### TRY IT
Without the images, write out the entries word for word.

(Records from a collection)
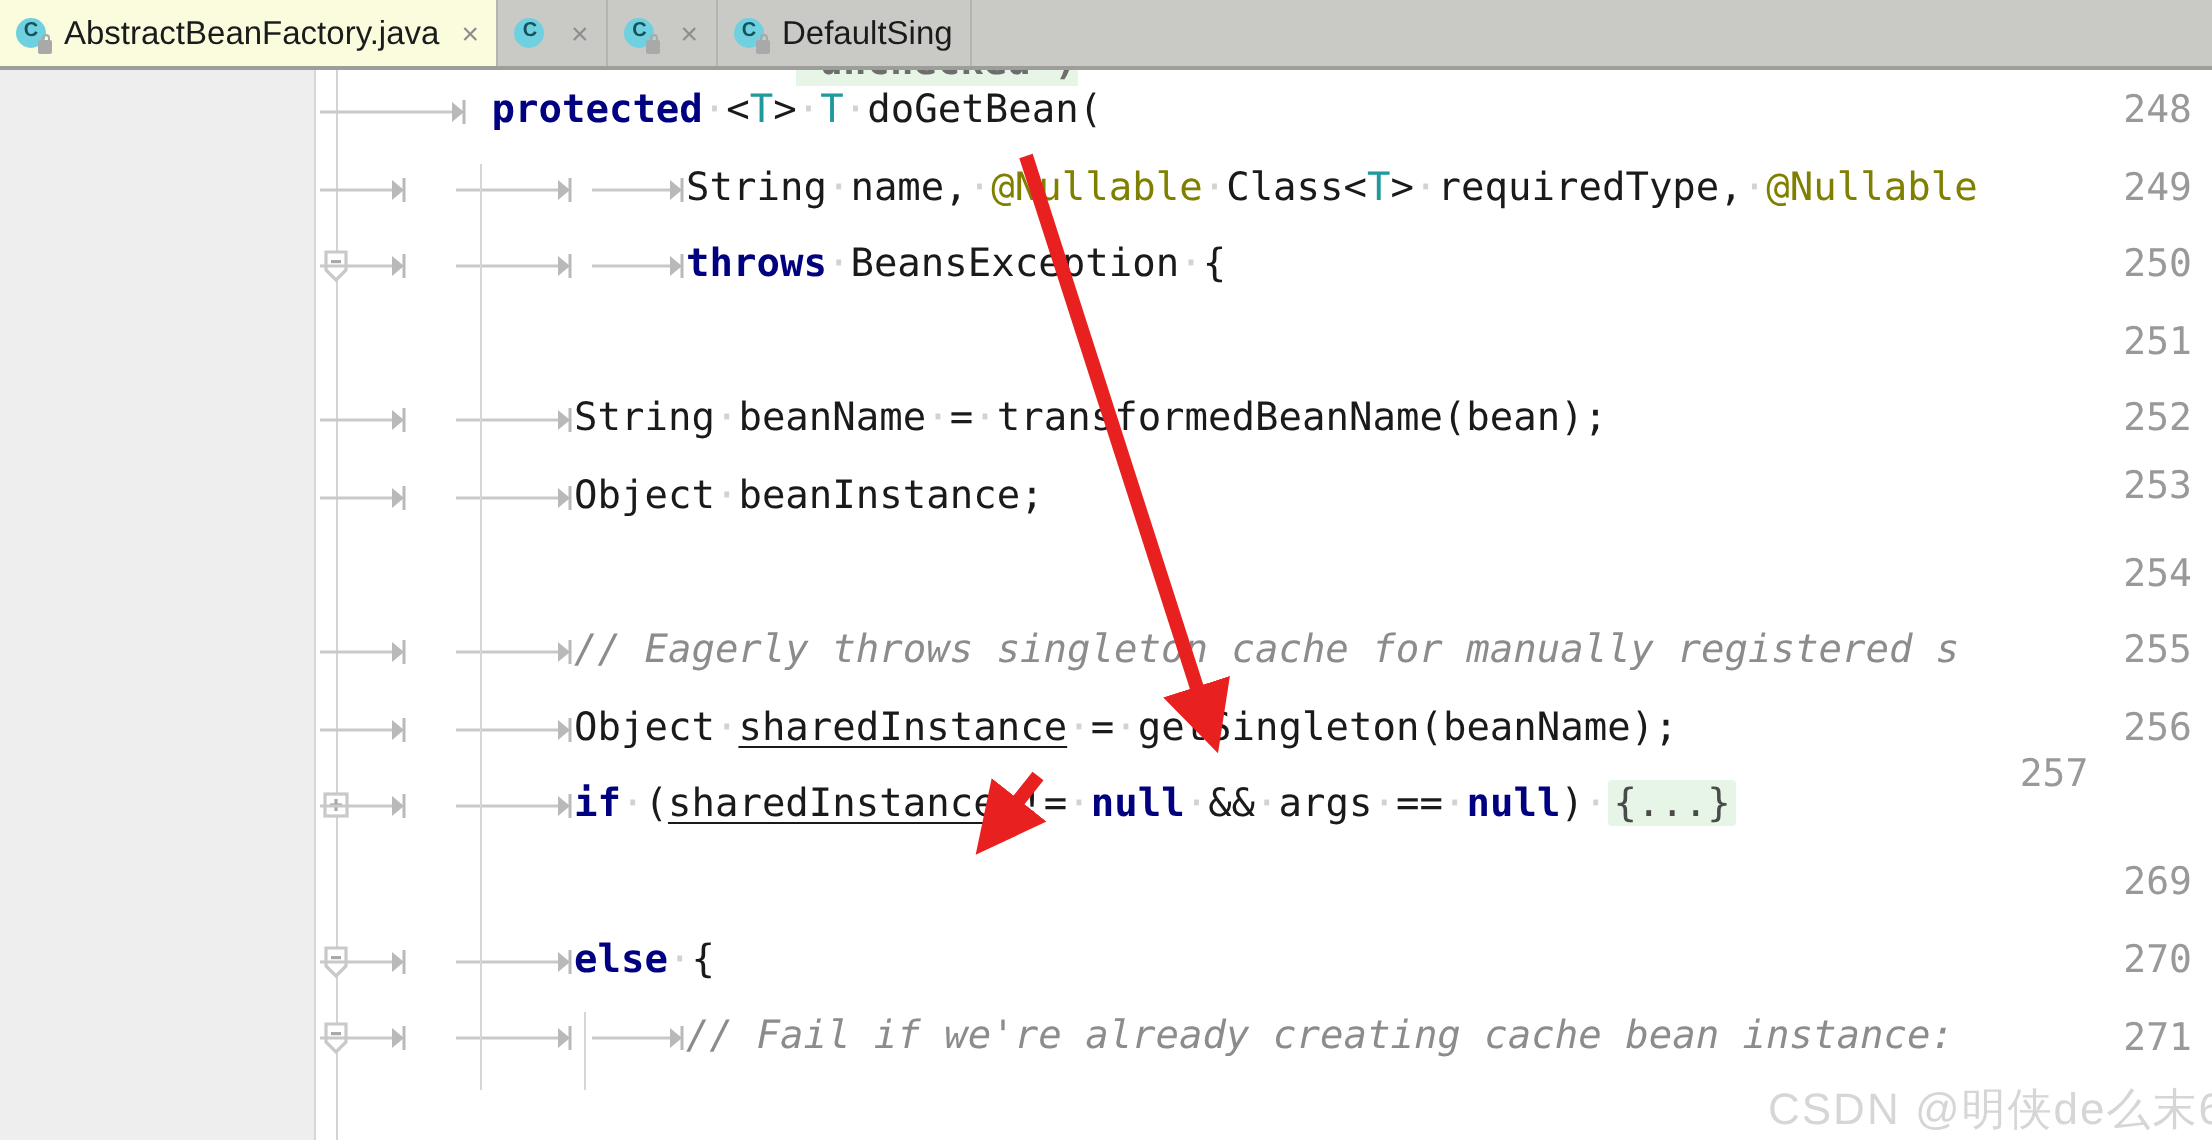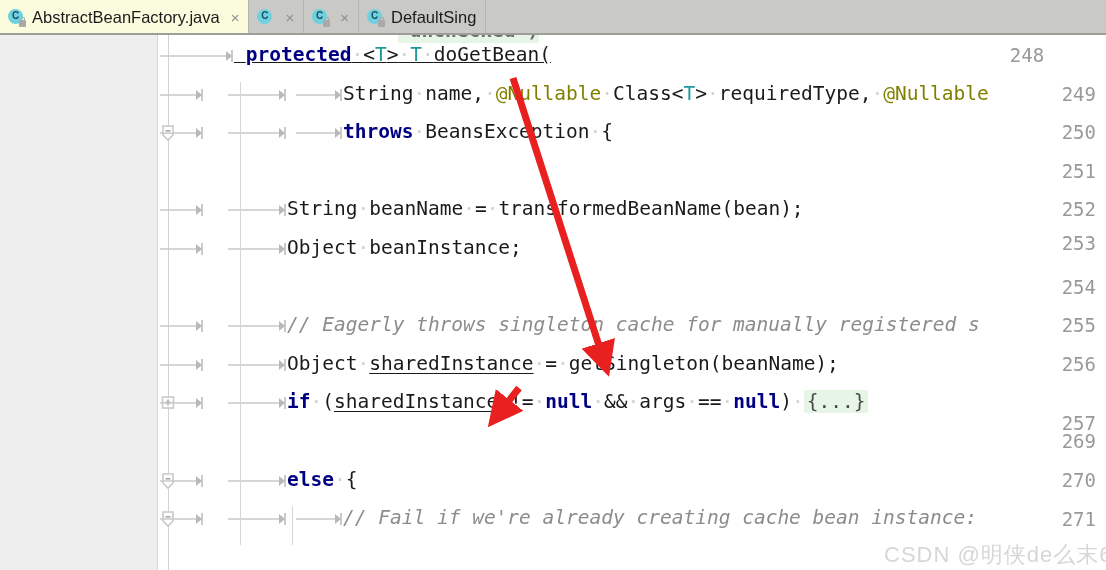--- a/index.html
+++ b/index.html
@@ -226,7 +226,7 @@
     <div class="code-area">
       <div class="partial-top" style="left: 218px; color: rgb(109, 109, 109); font-weight: 600; background: rgb(231, 245, 231);">"unchecked")</div>
       <div id="code-lines">
-          <div class="line" style="top: 8px; left: 54px; right: 0px; text-decoration: underline;"><span class="ws"> </span><span class="kw">protected</span><span class="ws">·</span><span class="plain">&lt;</span><span class="type">T</span><span class="plain">&gt;</span><span class="ws">·</span><span class="type">T</span><span class="ws">·</span><span class="plain">doGetBean(</span></div>
+          <div class="line" style="top: 8px; left: 54px; right: 0px;"><span class="ws"> </span><span class="kw">protected</span><span class="ws">·</span><span class="plain">&lt;</span><span class="type">T</span><span class="plain">&gt;</span><span class="ws">·</span><span class="type">T</span><span class="ws">·</span><span class="plain">doGetBean(</span></div>
           <div class="tabarrow" style="left: -22px; top: 8px; width: 76px;"><svg width="76" height="24" viewBox="0 0 76 24">
               <line x1="2" y1="13" x2="70" y2="13" stroke="#c9c9c9" stroke-width="1.5"></line>
               <path d="M68 8 L74 13 L68 18 z" fill="#b9b9b9"></path>

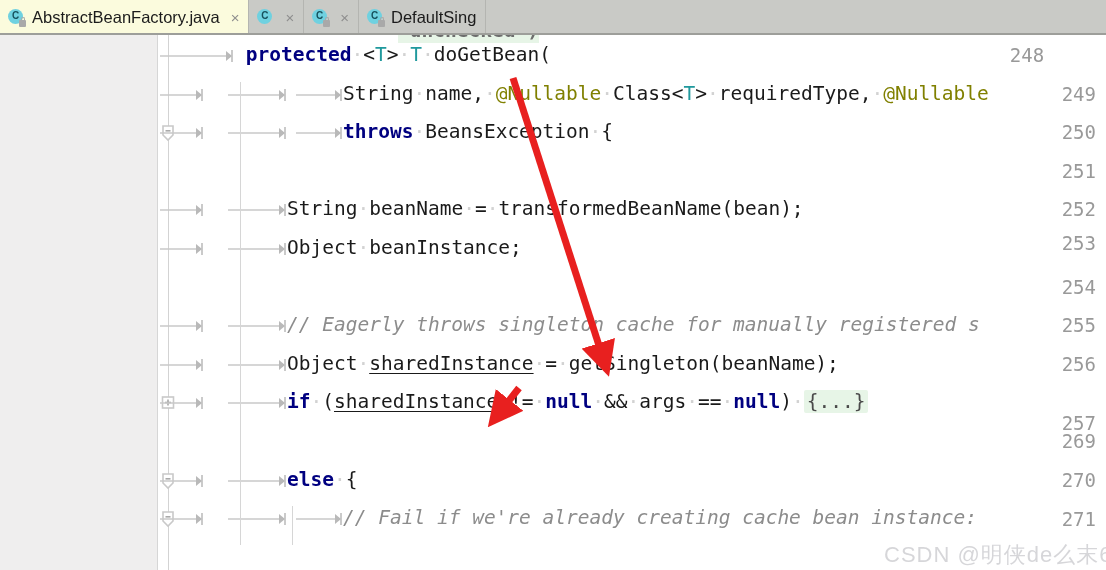--- a/index.html
+++ b/index.html
@@ -181,7 +181,7 @@
     <div class="foldline"></div>
 
     <div id="gutter-nums">
-        <div class="ln" style="top: 8px; text-align: center;">248</div>
+        <div class="ln" style="top: 8px;">248</div>
         <div class="ln" style="top: 46.6px;">249</div>
         <div class="ln" style="top: 85.2px;">250</div>
         <div class="ln" style="top: 123.8px;">251</div>

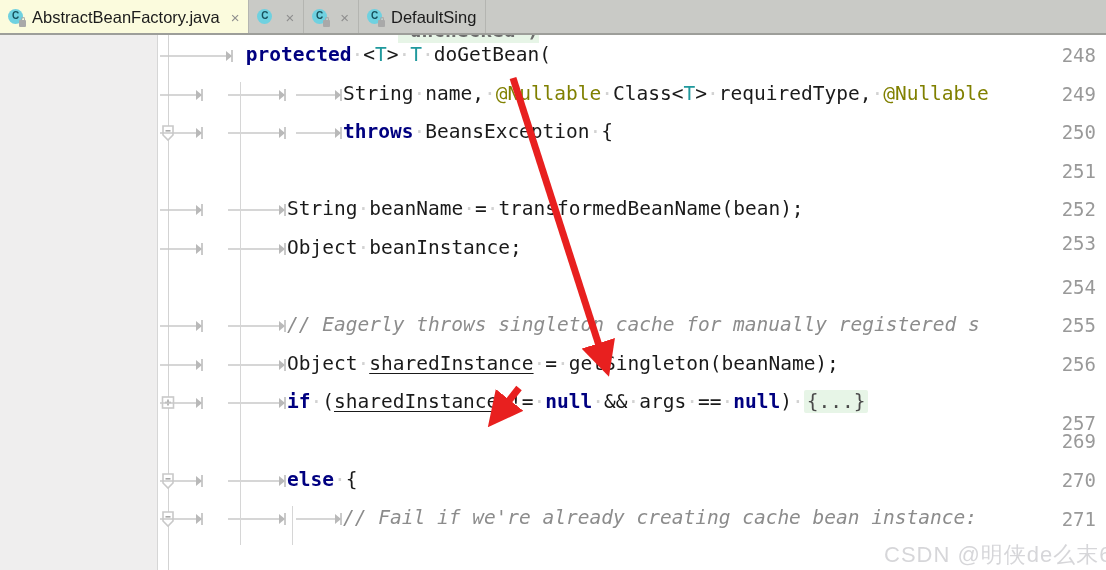--- a/index.html
+++ b/index.html
@@ -190,7 +190,7 @@
         <div class="ln" style="top: 239.6px;">254</div>
         <div class="ln" style="top: 278.2px;">255</div>
         <div class="ln" style="top: 316.8px;">256</div>
-        <div class="ln" style="top: 376px;">257</div>
+        <div class="ln" style="top: 340px; text-align: center;">257</div>
         <div class="ln" style="top: 394px;">269</div>
         <div class="ln" style="top: 432.6px;">270</div>
         <div class="ln" style="top: 472px;">271</div>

### WRITTEN ANSWER
--- a/index.html
+++ b/index.html
@@ -226,7 +226,7 @@
     <div class="code-area">
       <div class="partial-top" style="left: 218px; color: rgb(109, 109, 109); font-weight: 600; background: rgb(231, 245, 231);">"unchecked")</div>
       <div id="code-lines">
-          <div class="line" style="top: 8px; left: 54px; right: 0px; text-decoration: underline;"><span class="ws"> </span><span class="kw">protected</span><span class="ws">·</span><span class="plain">&lt;</span><span class="type">T</span><span class="plain">&gt;</span><span class="ws">·</span><span class="type">T</span><span class="ws">·</span><span class="plain">doGetBean(</span></div>
+          <div class="line" style="top: 8px; left: 54px; right: 0px;"><span class="ws"> </span><span class="kw">protected</span><span class="ws">·</span><span class="plain">&lt;</span><span class="type">T</span><span class="plain">&gt;</span><span class="ws">·</span><span class="type">T</span><span class="ws">·</span><span class="plain">doGetBean(</span></div>
           <div class="tabarrow" style="left: -22px; top: 8px; width: 76px;"><svg width="76" height="24" viewBox="0 0 76 24">
               <line x1="2" y1="13" x2="70" y2="13" stroke="#c9c9c9" stroke-width="1.5"></line>
               <path d="M68 8 L74 13 L68 18 z" fill="#b9b9b9"></path>

--- a/index.html
+++ b/index.html
@@ -181,7 +181,7 @@
     <div class="foldline"></div>
 
     <div id="gutter-nums">
-        <div class="ln" style="top: 8px; text-align: center;">248</div>
+        <div class="ln" style="top: 8px;">248</div>
         <div class="ln" style="top: 46.6px;">249</div>
         <div class="ln" style="top: 85.2px;">250</div>
         <div class="ln" style="top: 123.8px;">251</div>

--- a/index.html
+++ b/index.html
@@ -190,7 +190,7 @@
         <div class="ln" style="top: 239.6px;">254</div>
         <div class="ln" style="top: 278.2px;">255</div>
         <div class="ln" style="top: 316.8px;">256</div>
-        <div class="ln" style="top: 376px;">257</div>
+        <div class="ln" style="top: 340px; text-align: center;">257</div>
         <div class="ln" style="top: 394px;">269</div>
         <div class="ln" style="top: 432.6px;">270</div>
         <div class="ln" style="top: 472px;">271</div>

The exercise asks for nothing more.